**AIM OF THE EXERCISE:** Only the text of the records, copied exactly, is wanted; no pictures.

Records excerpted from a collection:

>>

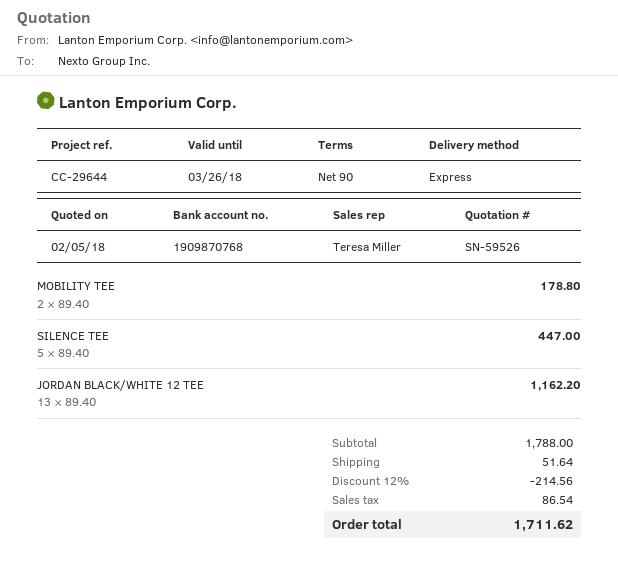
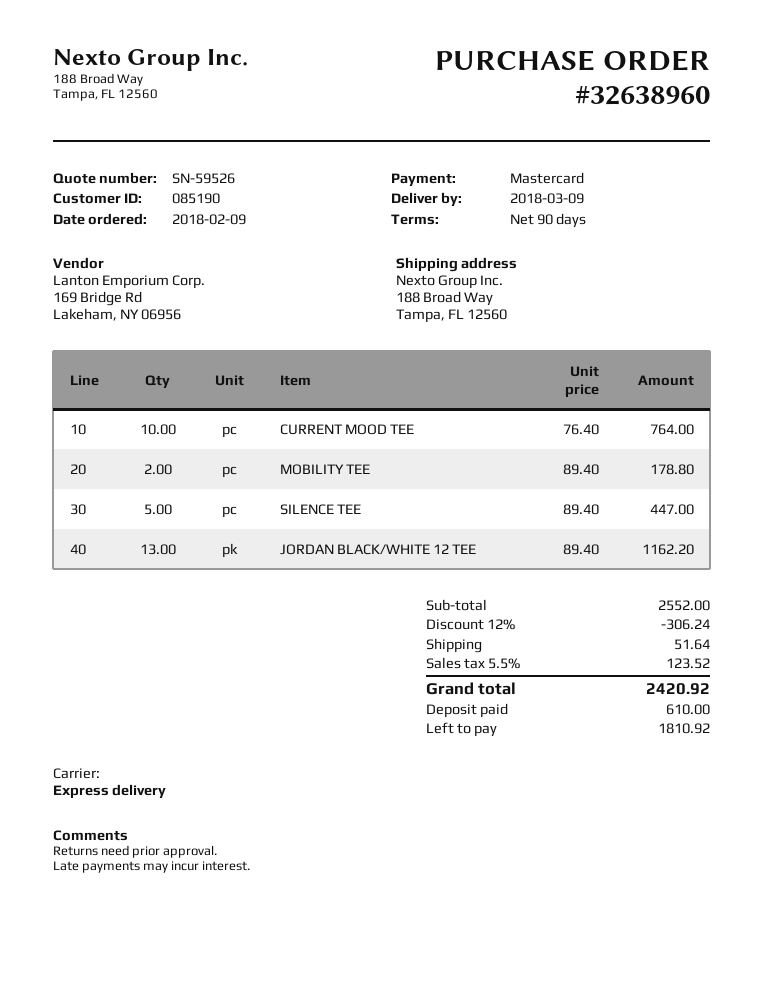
CURRENT MOOD TEE: none -> 10 x 76.40 = 764.00
subtotal: 1788.00 -> 2552.00
discount: 12% = 214.56 -> 12% = 306.24
tax: 86.54 -> 123.52
total: 1711.62 -> 2420.92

<<

**EXERCISE ANSWER:**
CURRENT MOOD TEE: none -> 10 x 76.40 = 764.00
subtotal: 1788.00 -> 2552.00
discount: 12% = 214.56 -> 12% = 306.24
tax: 86.54 -> 123.52
total: 1711.62 -> 2420.92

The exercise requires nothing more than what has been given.